##### Data provided
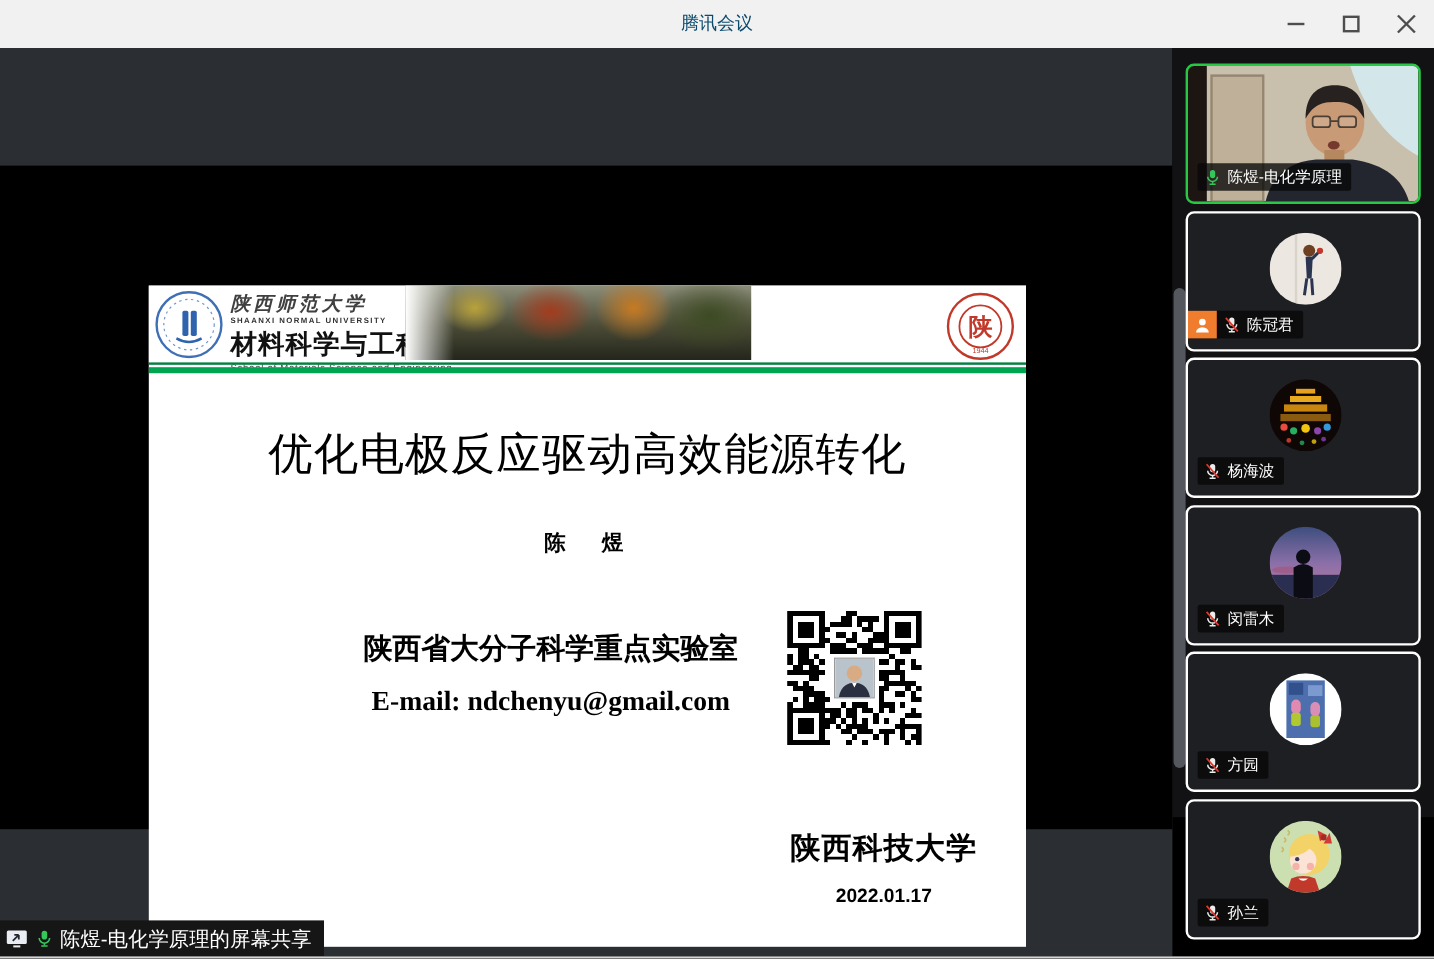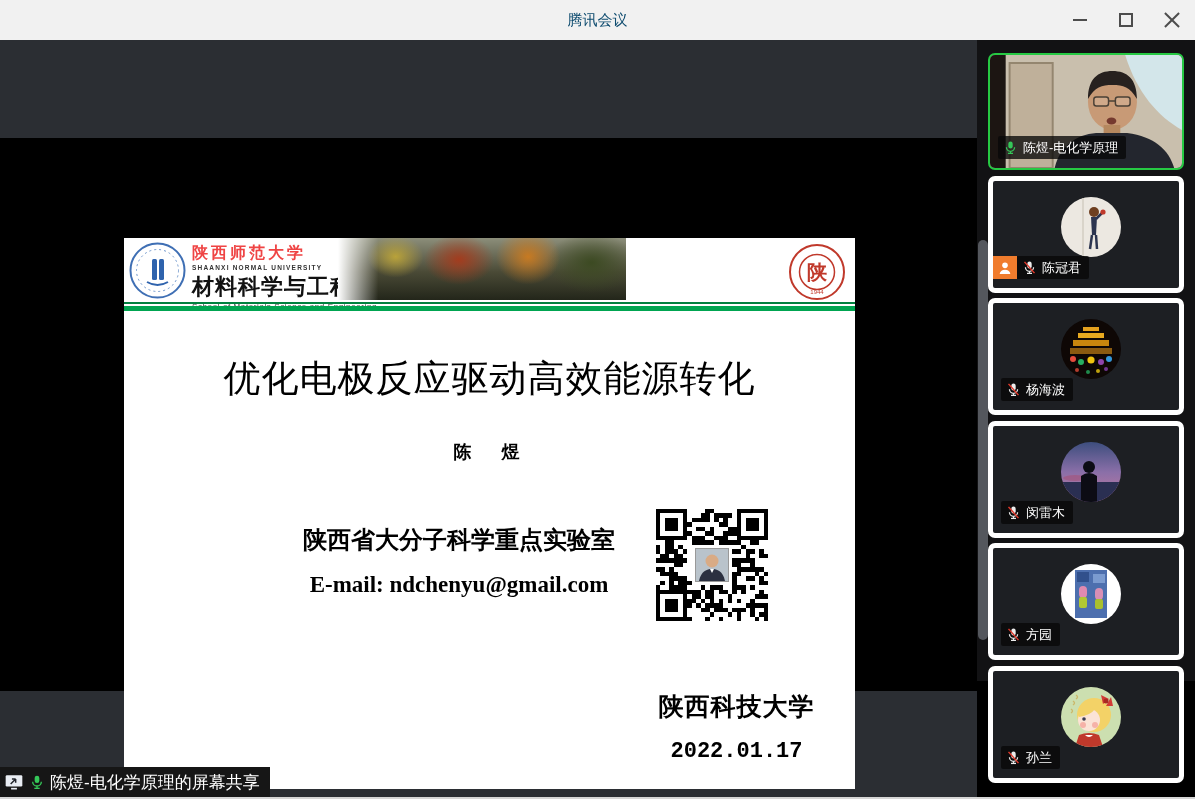--- a/index.html
+++ b/index.html
@@ -20,22 +20,22 @@
 
   
   .main{position:absolute;left:0;top:40px;width:977px;height:757px;background:#2b2e33;}
   .stage{position:absolute;left:0;top:98px;width:100%;height:553px;background:#000;}
   .slide{position:absolute;left:124px;top:100px;width:731px;height:551px;background:#fff;color:#000;}
 
   
   .banner{position:absolute;left:0;top:0;width:100%;height:64px;background:#fff;}
   .seal-blue{position:absolute;left:5px;top:4px;width:57px;height:57px;}
   .hdr-text{position:absolute;left:68px;top:5px;white-space:nowrap;}
-  .hdr-cn-cal{font-family:"Liberation Serif","DejaVu Serif",serif;font-weight:bold;
-              font-size:16px;letter-spacing:3px;color:#ef4444;}
+  .hdr-cn-cal{font-family:"Liberation Serif","DejaVu Serif",serif;font-weight:bold;font-style:italic;
+              font-size:16px;letter-spacing:3px;color:#404040;}
   .hdr-en-sm{font-size:6.5px;color:#333;letter-spacing:1.2px;font-weight:bold;}
   .hdr-cn-big{font-size:22px;font-weight:bold;letter-spacing:1px;color:#111;margin-top:1px;}
   .hdr-en2{font-size:8px;color:#444;letter-spacing:.6px;}
   .banner-photo{position:absolute;left:214px;top:0;width:288px;height:62px;
     background:
       linear-gradient(90deg,#ffffff 0%,rgba(255,255,255,0) 14%),
       radial-gradient(40px 30px at 20% 30%,#b9a23a 0%,rgba(0,0,0,0) 70%),
       radial-gradient(50px 36px at 42% 35%,#a33c1e 0%,rgba(0,0,0,0) 70%),
       radial-gradient(46px 40px at 66% 30%,#c77a22 0%,rgba(0,0,0,0) 70%),
       radial-gradient(60px 40px at 88% 40%,#3c4a22 0%,rgba(0,0,0,0) 75%),
@@ -51,32 +51,32 @@
                 font-size:18px;font-weight:bold;letter-spacing:6px;font-family:Liberation Serif, serif;}
   .info{position:absolute;left:50px;top:268px;width:570px;text-align:center;}
   .info .l1{font-size:24px;font-weight:bold;}
   .info .l2{font-size:24px;font-weight:bold;margin-top:18px;}
   .info .l3{font-family:"Liberation Serif","DejaVu Serif",serif;font-size:23px;font-weight:bold;margin-top:16px;}
   .qr{position:absolute;left:532px;top:270px;width:112px;height:114px;}
   .qr svg.code{position:absolute;inset:0;width:112px;height:114px;}
   .qr-photo{position:absolute;left:39px;top:40px;width:34px;height:34px;background:#fff;border:1px solid #999;box-sizing:border-box;}
   .venue-block{position:absolute;left:505px;top:452px;width:215px;text-align:center;}
   .venue{font-size:25px;font-weight:bold;letter-spacing:1px;}
-  .date{font-family:Liberation Mono, monospace;font-size:22px;font-weight:bold;margin-top:16px;}
+  .date{font-family:Liberation Sans, sans-serif;font-size:16px;font-weight:bold;margin-top:16px;}
 
   
   .share-badge{position:absolute;left:0;top:727px;height:30px;background:#161616;
                display:flex;align-items:center;gap:5px;padding:0 10px 0 4px;}
   .share-badge .txt{color:#fff;font-size:17px;white-space:nowrap;}
 
   
   .sidebar{position:absolute;left:977px;top:40px;width:218px;height:641px;background:#121214;}
   .sb-thumb{position:absolute;left:1px;top:200px;width:10px;height:400px;background:#54575d;border-radius:5px;cursor:pointer;}
   .tile{position:absolute;left:11px;width:196px;height:117px;background:#1d1f23;
-        border:5px solid #ffffff;border-radius:7px;overflow:hidden;box-sizing:border-box;cursor:pointer;}
+        border:2px solid #ffffff;border-radius:7px;overflow:hidden;box-sizing:border-box;cursor:pointer;}
   .tile.active{border:2px solid #26c943;}
   .tile svg.fill{position:absolute;inset:0;width:100%;height:100%;}
   .avatar{position:absolute;left:68px;top:16px;width:60px;height:60px;}
   .namebar{position:absolute;left:8px;bottom:9px;height:23px;display:flex;align-items:center;gap:5px;
            background:rgba(8,8,8,.78);padding:0 8px 0 5px;border-radius:2px;max-width:180px;}
   .namebar.with-host{left:0;padding-left:0;}
   .namebar .nm{color:#fff;font-size:13px;white-space:nowrap;}
   .host-badge{width:24px;height:23px;background:#f07c2d;display:flex;align-items:center;justify-content:center;flex:0 0 auto;}
   .mic{width:15px;height:15px;flex:0 0 auto;}
   .mic.on{color:#35c759;}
##########
Work required: Hand over the entries again, exactly as written and without the pictures.

Result:
--- a/index.html
+++ b/index.html
@@ -20,22 +20,22 @@
 
   
   .main{position:absolute;left:0;top:40px;width:977px;height:757px;background:#2b2e33;}
   .stage{position:absolute;left:0;top:98px;width:100%;height:553px;background:#000;}
   .slide{position:absolute;left:124px;top:100px;width:731px;height:551px;background:#fff;color:#000;}
 
   
   .banner{position:absolute;left:0;top:0;width:100%;height:64px;background:#fff;}
   .seal-blue{position:absolute;left:5px;top:4px;width:57px;height:57px;}
   .hdr-text{position:absolute;left:68px;top:5px;white-space:nowrap;}
-  .hdr-cn-cal{font-family:"Liberation Serif","DejaVu Serif",serif;font-weight:bold;
-              font-size:16px;letter-spacing:3px;color:#ef4444;}
+  .hdr-cn-cal{font-family:"Liberation Serif","DejaVu Serif",serif;font-weight:bold;font-style:italic;
+              font-size:16px;letter-spacing:3px;color:#404040;}
   .hdr-en-sm{font-size:6.5px;color:#333;letter-spacing:1.2px;font-weight:bold;}
   .hdr-cn-big{font-size:22px;font-weight:bold;letter-spacing:1px;color:#111;margin-top:1px;}
   .hdr-en2{font-size:8px;color:#444;letter-spacing:.6px;}
   .banner-photo{position:absolute;left:214px;top:0;width:288px;height:62px;
     background:
       linear-gradient(90deg,#ffffff 0%,rgba(255,255,255,0) 14%),
       radial-gradient(40px 30px at 20% 30%,#b9a23a 0%,rgba(0,0,0,0) 70%),
       radial-gradient(50px 36px at 42% 35%,#a33c1e 0%,rgba(0,0,0,0) 70%),
       radial-gradient(46px 40px at 66% 30%,#c77a22 0%,rgba(0,0,0,0) 70%),
       radial-gradient(60px 40px at 88% 40%,#3c4a22 0%,rgba(0,0,0,0) 75%),
@@ -51,32 +51,32 @@
                 font-size:18px;font-weight:bold;letter-spacing:6px;font-family:Liberation Serif, serif;}
   .info{position:absolute;left:50px;top:268px;width:570px;text-align:center;}
   .info .l1{font-size:24px;font-weight:bold;}
   .info .l2{font-size:24px;font-weight:bold;margin-top:18px;}
   .info .l3{font-family:"Liberation Serif","DejaVu Serif",serif;font-size:23px;font-weight:bold;margin-top:16px;}
   .qr{position:absolute;left:532px;top:270px;width:112px;height:114px;}
   .qr svg.code{position:absolute;inset:0;width:112px;height:114px;}
   .qr-photo{position:absolute;left:39px;top:40px;width:34px;height:34px;background:#fff;border:1px solid #999;box-sizing:border-box;}
   .venue-block{position:absolute;left:505px;top:452px;width:215px;text-align:center;}
   .venue{font-size:25px;font-weight:bold;letter-spacing:1px;}
-  .date{font-family:Liberation Mono, monospace;font-size:22px;font-weight:bold;margin-top:16px;}
+  .date{font-family:Liberation Sans, sans-serif;font-size:16px;font-weight:bold;margin-top:16px;}
 
   
   .share-badge{position:absolute;left:0;top:727px;height:30px;background:#161616;
                display:flex;align-items:center;gap:5px;padding:0 10px 0 4px;}
   .share-badge .txt{color:#fff;font-size:17px;white-space:nowrap;}
 
   
   .sidebar{position:absolute;left:977px;top:40px;width:218px;height:641px;background:#121214;}
   .sb-thumb{position:absolute;left:1px;top:200px;width:10px;height:400px;background:#54575d;border-radius:5px;cursor:pointer;}
   .tile{position:absolute;left:11px;width:196px;height:117px;background:#1d1f23;
-        border:5px solid #ffffff;border-radius:7px;overflow:hidden;box-sizing:border-box;cursor:pointer;}
+        border:2px solid #ffffff;border-radius:7px;overflow:hidden;box-sizing:border-box;cursor:pointer;}
   .tile.active{border:2px solid #26c943;}
   .tile svg.fill{position:absolute;inset:0;width:100%;height:100%;}
   .avatar{position:absolute;left:68px;top:16px;width:60px;height:60px;}
   .namebar{position:absolute;left:8px;bottom:9px;height:23px;display:flex;align-items:center;gap:5px;
            background:rgba(8,8,8,.78);padding:0 8px 0 5px;border-radius:2px;max-width:180px;}
   .namebar.with-host{left:0;padding-left:0;}
   .namebar .nm{color:#fff;font-size:13px;white-space:nowrap;}
   .host-badge{width:24px;height:23px;background:#f07c2d;display:flex;align-items:center;justify-content:center;flex:0 0 auto;}
   .mic{width:15px;height:15px;flex:0 0 auto;}
   .mic.on{color:#35c759;}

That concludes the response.